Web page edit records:
————
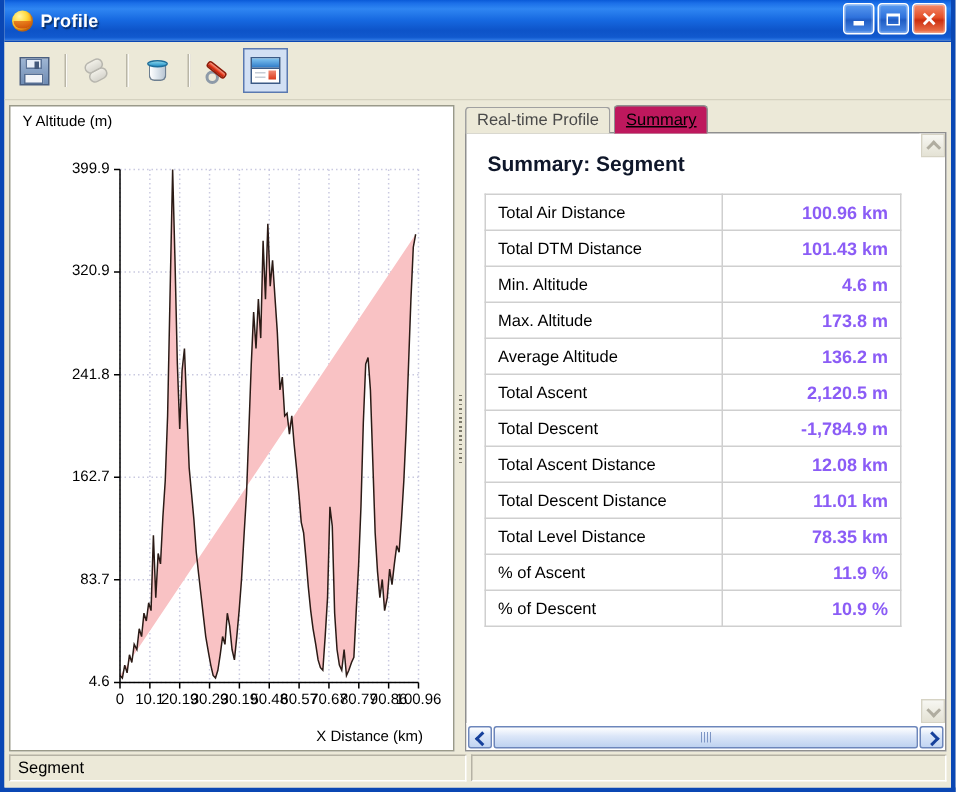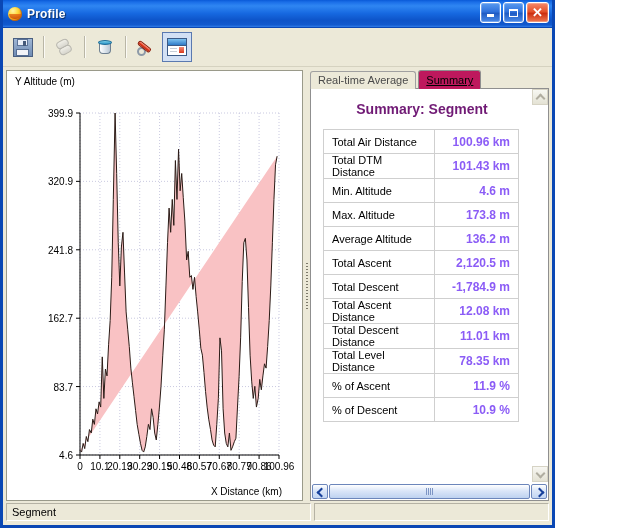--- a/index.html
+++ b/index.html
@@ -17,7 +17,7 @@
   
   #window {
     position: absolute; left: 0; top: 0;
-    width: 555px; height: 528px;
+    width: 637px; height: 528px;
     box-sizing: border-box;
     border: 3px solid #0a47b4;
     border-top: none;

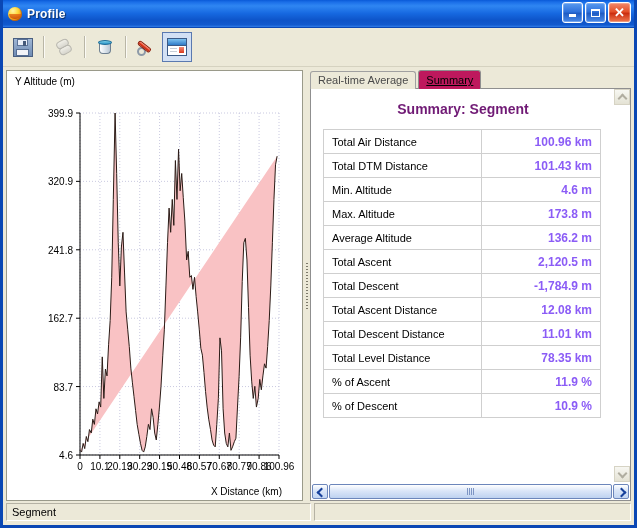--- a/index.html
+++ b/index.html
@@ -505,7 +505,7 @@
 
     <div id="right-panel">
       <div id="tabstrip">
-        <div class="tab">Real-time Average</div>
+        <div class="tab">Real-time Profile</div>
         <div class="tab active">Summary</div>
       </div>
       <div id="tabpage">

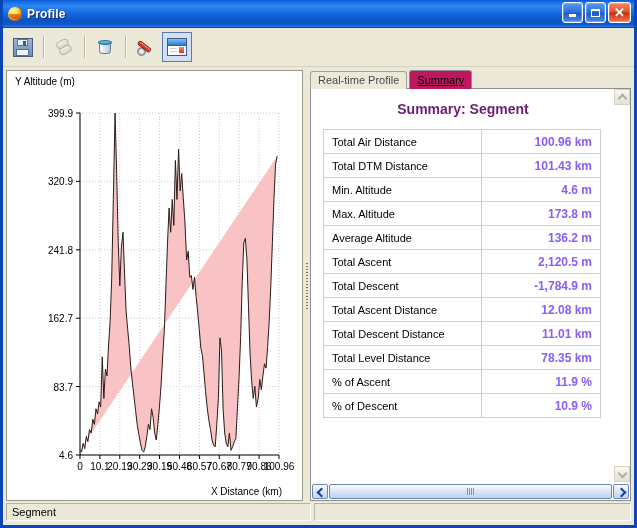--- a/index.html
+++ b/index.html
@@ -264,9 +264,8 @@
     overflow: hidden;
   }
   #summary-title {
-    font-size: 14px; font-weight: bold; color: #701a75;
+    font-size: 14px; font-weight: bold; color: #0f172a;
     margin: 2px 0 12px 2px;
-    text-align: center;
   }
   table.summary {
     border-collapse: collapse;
————
Exercise details: Copy all of the entries verbatim, leaving out any pictures they contain.

Problem solution:
--- a/index.html
+++ b/index.html
@@ -17,7 +17,7 @@
   
   #window {
     position: absolute; left: 0; top: 0;
-    width: 555px; height: 528px;
+    width: 637px; height: 528px;
     box-sizing: border-box;
     border: 3px solid #0a47b4;
     border-top: none;

--- a/index.html
+++ b/index.html
@@ -505,7 +505,7 @@
 
     <div id="right-panel">
       <div id="tabstrip">
-        <div class="tab">Real-time Average</div>
+        <div class="tab">Real-time Profile</div>
         <div class="tab active">Summary</div>
       </div>
       <div id="tabpage">

--- a/index.html
+++ b/index.html
@@ -264,9 +264,8 @@
     overflow: hidden;
   }
   #summary-title {
-    font-size: 14px; font-weight: bold; color: #701a75;
+    font-size: 14px; font-weight: bold; color: #0f172a;
     margin: 2px 0 12px 2px;
-    text-align: center;
   }
   table.summary {
     border-collapse: collapse;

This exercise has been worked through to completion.